Fragments of a fresco from the church, attributed to Pietro Lorenzetti, are now conserved in the Diocesan Museum. Other 14th-century frescoes such as ones by Barna da Siena have disappeared. Many of the canvases once in the interior have been dispersed or moved.

The church underwent major enlargements and reconstructions in 1738 and in 1874-1878; only the choir and two vaults, the second and third of the central nave, remain from the original church. The present Gothic Revival architecture style church is the work of Enrico Presenti and Mariano Falcini.

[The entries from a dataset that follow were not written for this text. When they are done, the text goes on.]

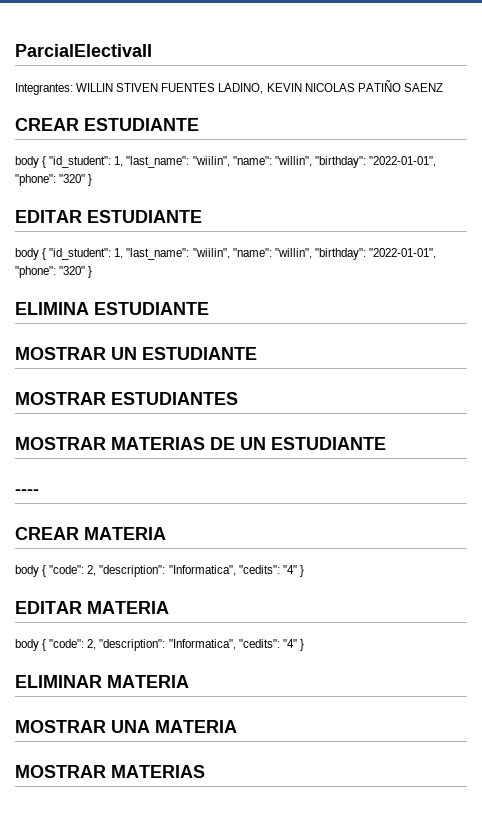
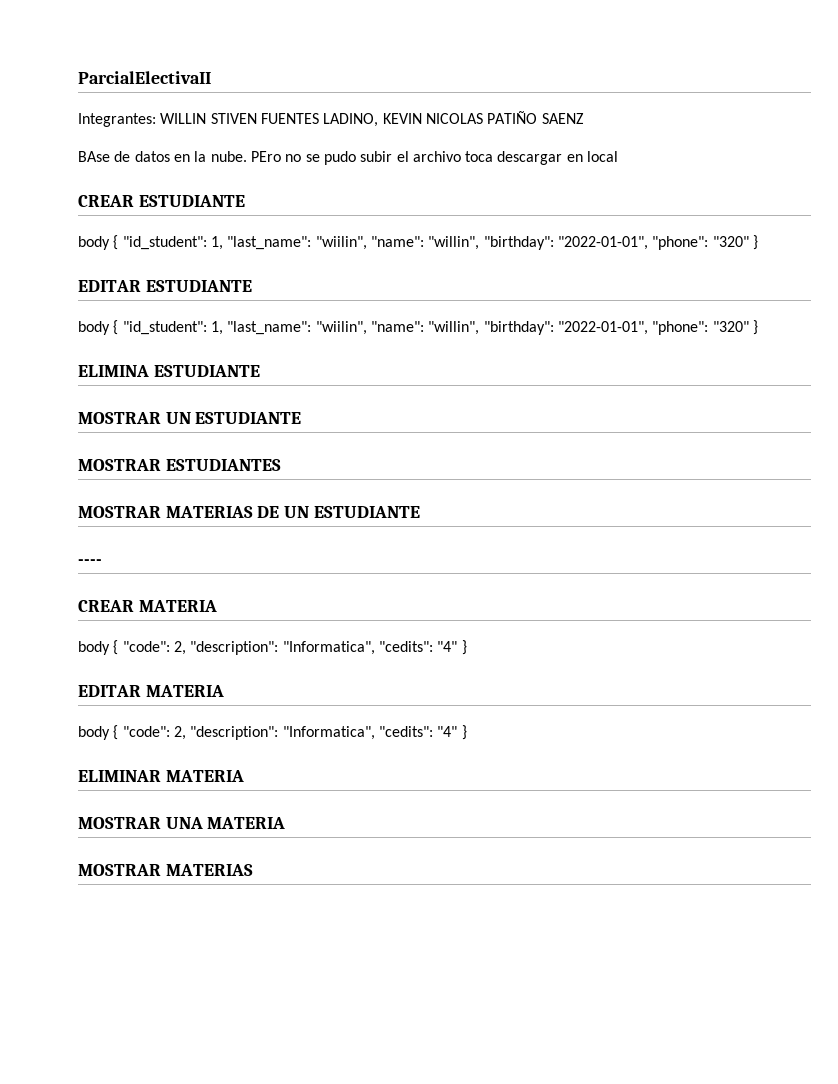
+ BAse de datos en la nube. PEro no se pudo subir el archivo toca descargar en local

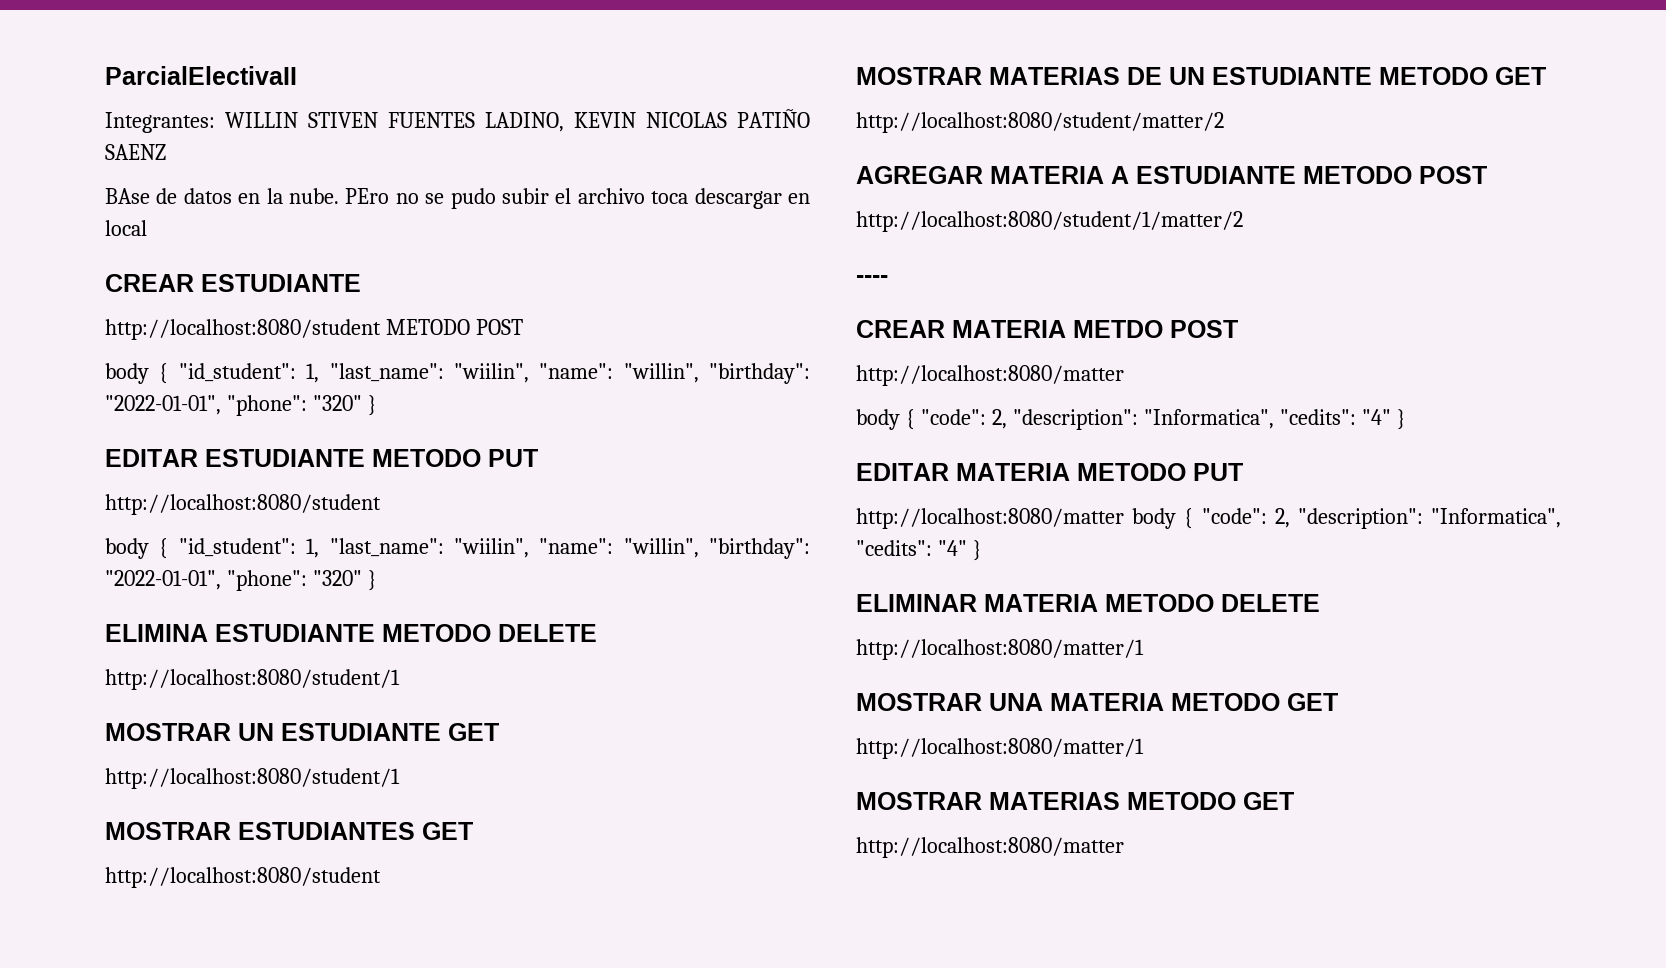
+ http://localhost:8080/student METODO POST
- EDITAR ESTUDIANTE
+ EDITAR ESTUDIANTE METODO PUT
+ http://localhost:8080/student
- ELIMINA ESTUDIANTE
+ ELIMINA ESTUDIANTE METODO DELETE
+ http://localhost:8080/student/1
- MOSTRAR UN ESTUDIANTE
+ MOSTRAR UN ESTUDIANTE GET
+ http://localhost:8080/student/1
- MOSTRAR ESTUDIANTES
+ MOSTRAR ESTUDIANTES GET
+ http://localhost:8080/student
- MOSTRAR MATERIAS DE UN ESTUDIANTE
+ MOSTRAR MATERIAS DE UN ESTUDIANTE METODO GET
+ http://localhost:8080/student/matter/2
+ AGREGAR MATERIA A ESTUDIANTE METODO POST
+ http://localhost:8080/student/1/matter/2
- CREAR MATERIA
+ CREAR MATERIA METDO POST
+ http://localhost:8080/matter
- EDITAR MATERIA
- body { "code": 2, "description": "Informatica", "cedits": "4" }
+ EDITAR MATERIA METODO PUT
+ http://localhost:8080/matter body { "code": 2, "description": "Informatica", "cedits": "4" }
- ELIMINAR MATERIA
+ ELIMINAR MATERIA METODO DELETE
+ http://localhost:8080/matter/1
- MOSTRAR UNA MATERIA
- MOSTRAR MATERIAS
+ MOSTRAR UNA MATERIA METODO GET
+ http://localhost:8080/matter/1
+ MOSTRAR MATERIAS METODO GET
+ http://localhost:8080/matter

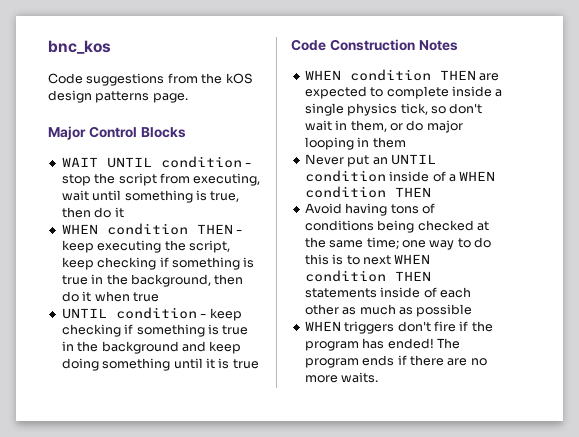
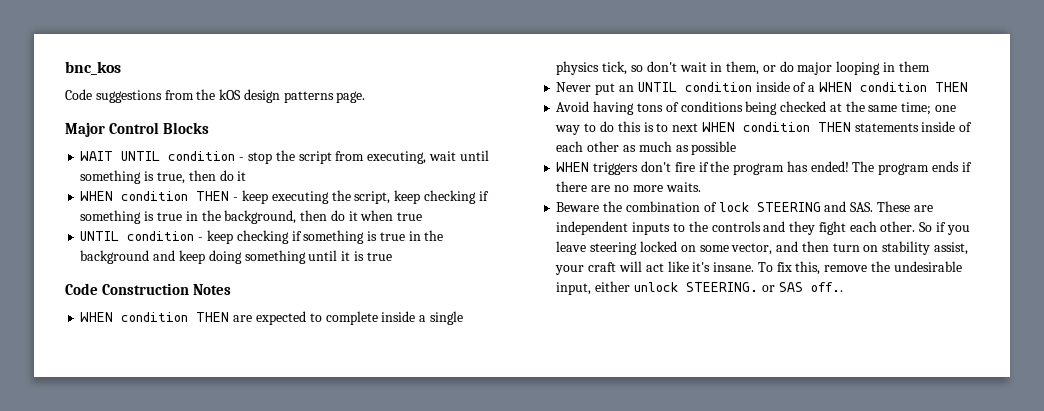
+ Beware the combination of lock STEERING and SAS. These are independent inputs to the controls and they fight each other. So if you leave steering locked on some vector, and then turn on stability assist, your craft will act like it's insane. To fix this, remove the undesirable input, either unlock STEERING. or SAS off..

The facade was designed by Domenico Mirri (1856-1939), and completed by Giuseppe Castellucci.

The rich marble mausoleum on the left of the transept by the Sienese workshops and the saint's silver casket (1774) at the main altar, displaying her incorrupt body, was designed by Pietro Berrettini. The main altarpiece once held a large Deposition by Luca Signorelli, now in the Diocesane museum. The marble statue (1781) of the saint in a niche on the right was sculpted by Vincenzo Pacetti.

The second altar on the right has an altarpiece depicting Virgin and St Elizabeth of Hungary, by Jacopo da Empoli. On an altar on the right there is a 13th-century wooden crucifix, originally from the church of San Francesco, Cortona. It is said St Margaret prayed before this crucifix. On the right side walls there are relics and captured standards donated by the Knights of Malta stationed in Cortona. On the left nave we see a large chapel in memory of those Cortonese fallen during the war, with frescos by Osvaldo Bignami. The first altar on the left had an altarpiece depicting Saints Louis of Toulouse, Francis, Dominic, and Margaret by Francesco Vanni. the second altar had a painting depicting the Massacre of the Innocents by Pietro Giannotti.

The church was elevated to the status of a minor basilica in 1927. Behind the church is the bell-tower (1650) and a monastery of the Franciscan Order.